Aktualisasi
Ajaran Ki Hajar Dewantara
Oleh Ch.
Dwi Anugrah
Dalam proses perjalalanan waktu,  pendidikan di Indonesia telah bergeser
dari  cita-cita semula  yang telah diamanatkan oleh konstitusi  untuk mencerdaskan kehidupan bangsa.  Pendididikan kini telah berlomba-lomba
semata-mata untuk menyiapkan peserta didik 
untuk terjun ke dunia pasar.
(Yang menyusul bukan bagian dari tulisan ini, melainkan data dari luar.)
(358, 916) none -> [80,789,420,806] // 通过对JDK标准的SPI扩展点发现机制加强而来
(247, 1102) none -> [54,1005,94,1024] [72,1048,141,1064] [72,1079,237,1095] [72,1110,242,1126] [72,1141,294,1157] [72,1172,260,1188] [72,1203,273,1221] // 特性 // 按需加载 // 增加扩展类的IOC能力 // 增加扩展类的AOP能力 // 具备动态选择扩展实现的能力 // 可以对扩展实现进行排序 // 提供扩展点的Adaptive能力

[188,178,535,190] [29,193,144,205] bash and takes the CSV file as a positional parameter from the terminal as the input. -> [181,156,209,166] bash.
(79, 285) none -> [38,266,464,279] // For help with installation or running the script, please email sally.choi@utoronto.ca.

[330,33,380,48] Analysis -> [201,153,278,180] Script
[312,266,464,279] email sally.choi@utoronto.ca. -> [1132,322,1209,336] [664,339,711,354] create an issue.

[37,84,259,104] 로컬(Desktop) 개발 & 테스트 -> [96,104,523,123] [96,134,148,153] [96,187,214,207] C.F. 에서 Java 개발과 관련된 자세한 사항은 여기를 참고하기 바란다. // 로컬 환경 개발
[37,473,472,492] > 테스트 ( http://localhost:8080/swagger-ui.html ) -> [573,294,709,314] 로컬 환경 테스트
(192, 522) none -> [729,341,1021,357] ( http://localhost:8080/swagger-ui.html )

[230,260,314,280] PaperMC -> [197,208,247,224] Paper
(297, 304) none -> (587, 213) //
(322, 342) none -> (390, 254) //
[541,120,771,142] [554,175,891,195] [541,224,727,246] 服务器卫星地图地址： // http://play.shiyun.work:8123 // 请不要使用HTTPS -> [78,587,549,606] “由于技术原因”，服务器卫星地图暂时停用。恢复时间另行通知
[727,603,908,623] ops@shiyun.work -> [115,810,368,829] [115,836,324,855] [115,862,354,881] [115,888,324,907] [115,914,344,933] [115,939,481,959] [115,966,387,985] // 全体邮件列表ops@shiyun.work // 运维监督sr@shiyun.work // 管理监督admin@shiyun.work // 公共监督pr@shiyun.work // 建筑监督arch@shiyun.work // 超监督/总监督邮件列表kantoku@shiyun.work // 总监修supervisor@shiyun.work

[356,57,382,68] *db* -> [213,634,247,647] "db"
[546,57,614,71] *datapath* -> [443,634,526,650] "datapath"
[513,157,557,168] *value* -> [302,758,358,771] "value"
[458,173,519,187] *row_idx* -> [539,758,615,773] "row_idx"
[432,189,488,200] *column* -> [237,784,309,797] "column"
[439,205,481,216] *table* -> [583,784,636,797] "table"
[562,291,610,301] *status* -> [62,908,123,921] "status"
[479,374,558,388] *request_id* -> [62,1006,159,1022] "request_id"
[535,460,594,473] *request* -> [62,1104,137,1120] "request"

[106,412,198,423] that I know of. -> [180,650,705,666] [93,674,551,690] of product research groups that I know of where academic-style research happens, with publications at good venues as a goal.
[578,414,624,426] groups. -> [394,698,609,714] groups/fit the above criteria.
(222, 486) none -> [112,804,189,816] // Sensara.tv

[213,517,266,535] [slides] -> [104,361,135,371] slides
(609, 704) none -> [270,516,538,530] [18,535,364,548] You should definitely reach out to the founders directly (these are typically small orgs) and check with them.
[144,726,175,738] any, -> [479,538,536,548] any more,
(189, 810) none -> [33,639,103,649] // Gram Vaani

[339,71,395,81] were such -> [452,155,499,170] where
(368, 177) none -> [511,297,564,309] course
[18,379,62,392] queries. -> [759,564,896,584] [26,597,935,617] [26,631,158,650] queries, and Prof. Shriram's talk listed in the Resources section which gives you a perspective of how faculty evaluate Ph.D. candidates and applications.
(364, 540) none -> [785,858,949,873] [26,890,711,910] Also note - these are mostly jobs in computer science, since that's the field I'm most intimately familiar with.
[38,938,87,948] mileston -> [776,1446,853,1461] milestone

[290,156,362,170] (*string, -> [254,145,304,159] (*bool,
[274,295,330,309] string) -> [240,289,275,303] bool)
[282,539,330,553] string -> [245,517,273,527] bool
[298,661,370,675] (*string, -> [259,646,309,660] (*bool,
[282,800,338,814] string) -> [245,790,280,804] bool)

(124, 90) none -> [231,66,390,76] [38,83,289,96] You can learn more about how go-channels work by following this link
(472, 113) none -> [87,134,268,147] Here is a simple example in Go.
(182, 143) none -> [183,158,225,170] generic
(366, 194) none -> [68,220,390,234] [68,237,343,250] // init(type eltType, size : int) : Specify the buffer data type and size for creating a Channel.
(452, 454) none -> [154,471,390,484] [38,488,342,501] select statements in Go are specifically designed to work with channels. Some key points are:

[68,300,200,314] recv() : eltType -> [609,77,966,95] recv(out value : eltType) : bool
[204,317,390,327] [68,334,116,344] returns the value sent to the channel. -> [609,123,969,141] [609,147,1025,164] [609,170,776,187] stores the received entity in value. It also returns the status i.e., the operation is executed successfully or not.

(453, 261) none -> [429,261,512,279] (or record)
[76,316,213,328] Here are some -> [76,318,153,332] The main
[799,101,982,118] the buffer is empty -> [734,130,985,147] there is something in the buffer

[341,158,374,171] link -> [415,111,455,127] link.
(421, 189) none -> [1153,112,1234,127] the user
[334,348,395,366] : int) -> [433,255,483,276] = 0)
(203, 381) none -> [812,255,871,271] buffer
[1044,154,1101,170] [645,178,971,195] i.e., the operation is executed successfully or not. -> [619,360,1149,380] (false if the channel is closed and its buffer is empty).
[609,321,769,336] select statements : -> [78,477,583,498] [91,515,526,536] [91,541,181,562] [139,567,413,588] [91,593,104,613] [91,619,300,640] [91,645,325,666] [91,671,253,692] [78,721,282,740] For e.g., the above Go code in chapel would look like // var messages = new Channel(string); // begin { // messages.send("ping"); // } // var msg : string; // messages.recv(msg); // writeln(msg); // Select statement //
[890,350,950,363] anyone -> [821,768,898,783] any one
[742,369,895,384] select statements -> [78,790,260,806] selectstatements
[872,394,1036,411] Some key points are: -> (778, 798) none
Itu pun sampai sekarang sulit untuk
dicapai.  
Adapun faktor penyebabnya di antaranya kita telah
lupa pada substansi dan filosofis pendidikan yang dirintis oleh the founding father yang pada hakikatnya
pendidikan bertujuan untuk memanusiakan manusia dan membentuk pribadi utuh bagi
para peserta didik.
Jauh sebelaum Indonesia merdeka, Ki Hadjar
Dewantara dengan Tamansiswanya  telah mengupayakan
agar anak-anak rakyat  yang dididik
mempunyai  watak kepemimpinan dan
berpengetahuan luas untuk mengelaborasikan kebudayaan Nasional. Oleh sebab itu,
 beliau memasukkan  metode kepempimpinan bagi pengembangan
pendidikannya. Metode kepemimpinan yang dimaksud  yaitu, seorang guru  adalah pamong sekaligus pemimpin, karena itu
ia harus  mampu memberi  teladan ing
ngarsa sung tulada dan mampu memberi motivasi ing madya mangun karsa, serta mampu 
memberi dorongan  tut wuri handayani.
Yang melatarbelakangi  timbulnya semangat  dan semboyan seperti itu adalah pandangan
hidup atau filsafat  pendidikan yang
dimiliki oleh Ki Hadjar. Menurut beliau 
pendidikan adalah upaya memanusiakan manusia secara manusiawi. Peserta
didik seyogyanya dibimbing  sesuai dengan
kodrat alamnya. Pendidikan pada dasarnya merupakan kiat untuk memfasilitasi
perkembangan bakat peserta didik, sesuai dengan kodrat yang ada, dan menjaga
unsur-unsur destruktif  yang bisa
menghambat atau bahkan membunuh bakat peserta didik itu sendiri.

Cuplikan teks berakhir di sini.